Trisha Mittal
University of Maryland College Park
trisha@umd.edu
Bio
Trisha Mittal is a fourth-year Ph.D. candidate at the University of Maryland College Park advised by Prof. Dinesh Manocha. She received a master’s degree in computer science from the University of Maryland (2020) and a bachelor’s and master’s degree in information technology from the International Institute of Information Technology Bangalore (2018). Her research focuses on Affective Computing which involves building systems that can understand interpret and respond to human emotions. Her work has resulted in better perception models for human emotion and has been applied in various AI domain. She has interned in research labs like Adobe Research San Jose (Summers’20 ’21) Max-Planck Institute (Spring’18) and Indian Institute of Science Bangalore (Summers’16 ’17). She enjoys teaching and mentoring students through initiatives like AI4ALL and Girls Who Code. She actively participates in diversity and inclusion initiatives in computing and has been funded to attend Grace Hopper Celebration and CRA Grad Cohort workshop.

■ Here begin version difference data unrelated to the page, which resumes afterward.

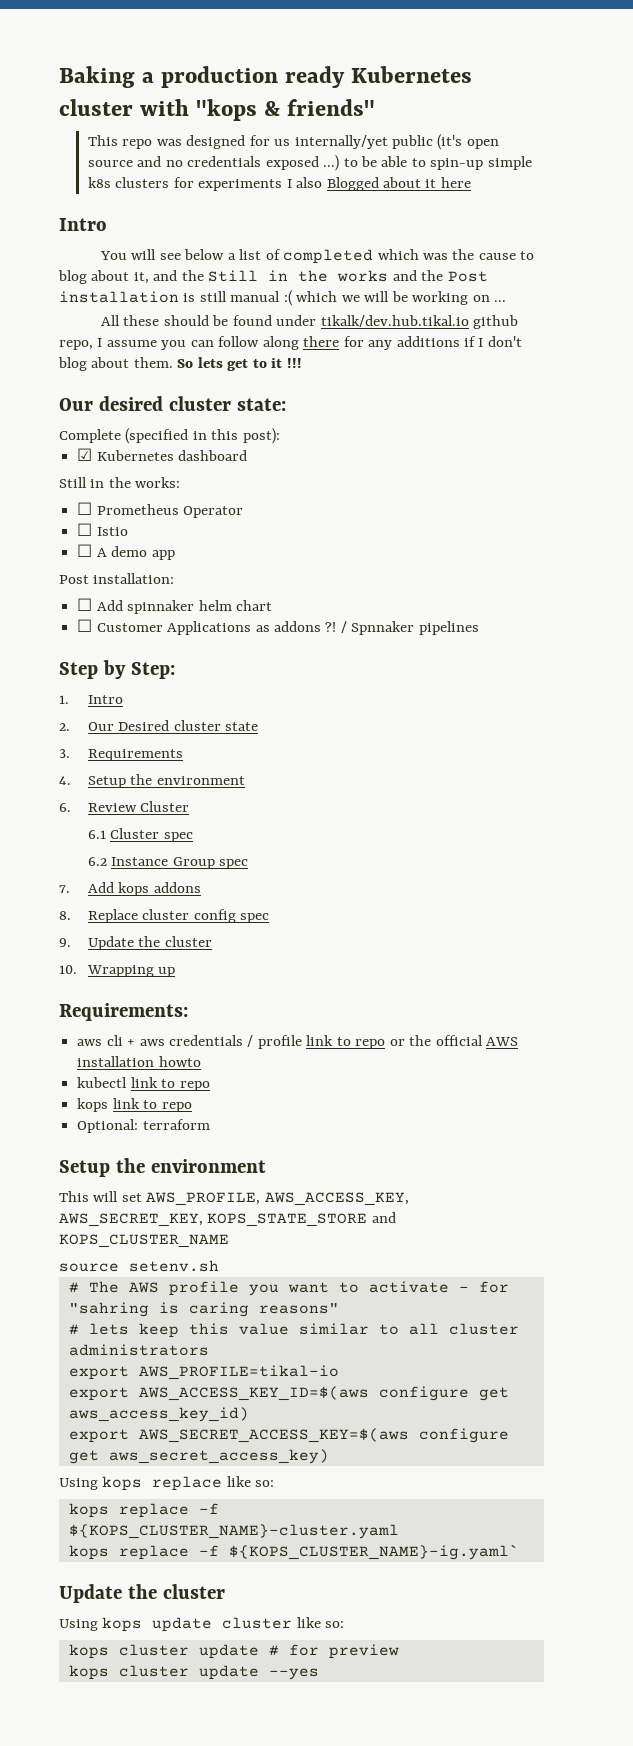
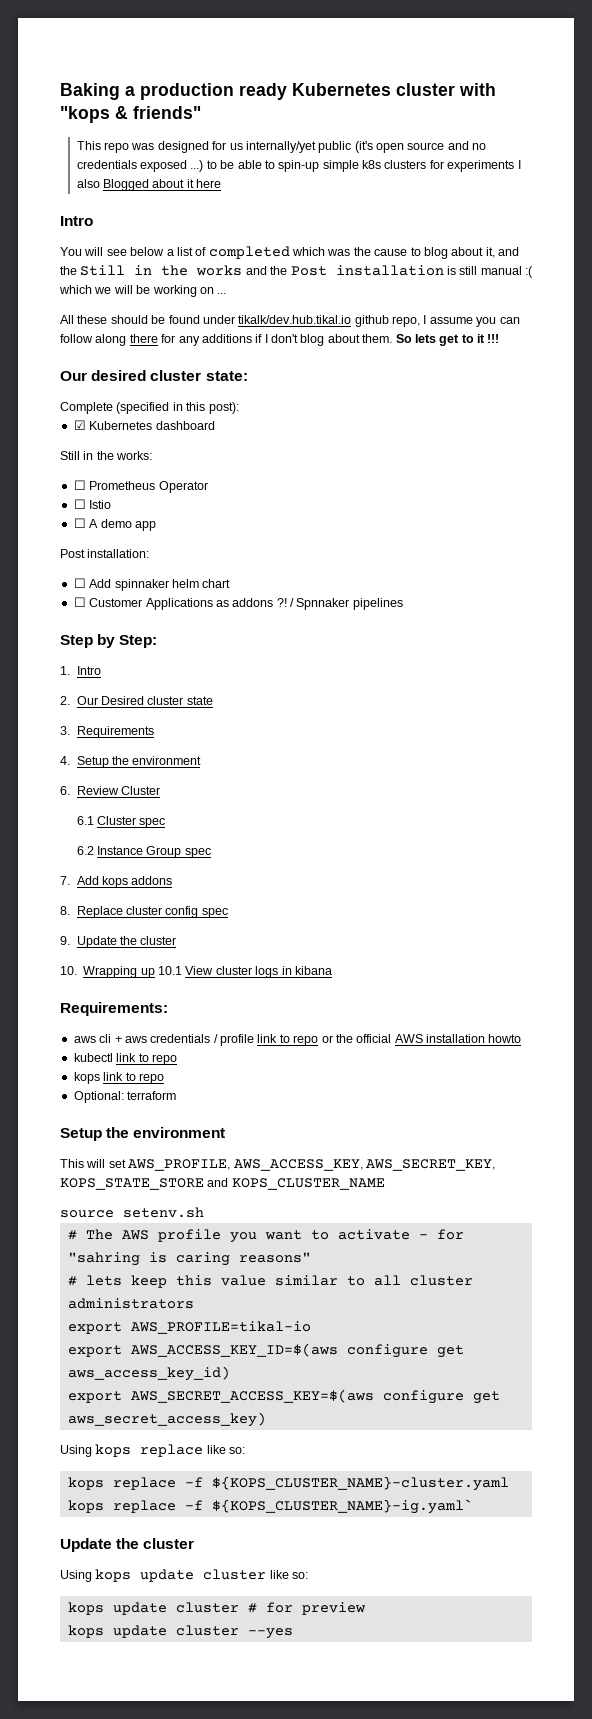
- 10. Wrapping up
+ 10. Wrapping up 10.1 View cluster logs in kibana
- kops cluster update # for preview
+ kops update cluster # for preview
- kops cluster update --yes
+ kops update cluster --yes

Towards Holistic Emotion Perception with Applications in Social Media Analysis, Accessibility, and Multimedia Recommendation
Towards Holistic Emotion Perception with Applications in Social Media Analysis, Accessibility, and Multimedia Recommendation
My research focus is in Affective Computing where the goal is to develop Artificial Intelligence (AI) systems that can understand interpret and respond to human emotions and behavior. Humans are socially-aware creatures and can understand and perceive emotions of other humans. This ability to understand each others’ emotion enriches our interactions with people in our daily lives. The broad idea is to impart human emotion natural in the same way as human-human interactions do. This is becoming increasingly important given the rise in the number of ways in which humans interact with machines via phones computers and smart appliances. The core thesis of my research is that emotion perception and recognition depends on a wide range of causal factors and not just based on facial expressions as most of the current literature argues. My research therefore focuses on holistic emotion perception and recognition using not only visual cues like facial expressions but also integrating concepts from psychology such as context and multi-modality. I tackle my research problem statement in two parts. In the first part I propose new deep learning-based algorithms for improved emotion perception using multimodal cues and contextual information (AAAI’20 CVPR’20). In the second part of my research I explore the application of these algorithms to enrich different application domains in AI such as detecting manipulations in videos (ACM MM’20) better analyzing multimedia content (CVPR’21) creating intervention systems for addressing emotion contagion on social media and developing accessible video conferencing applications.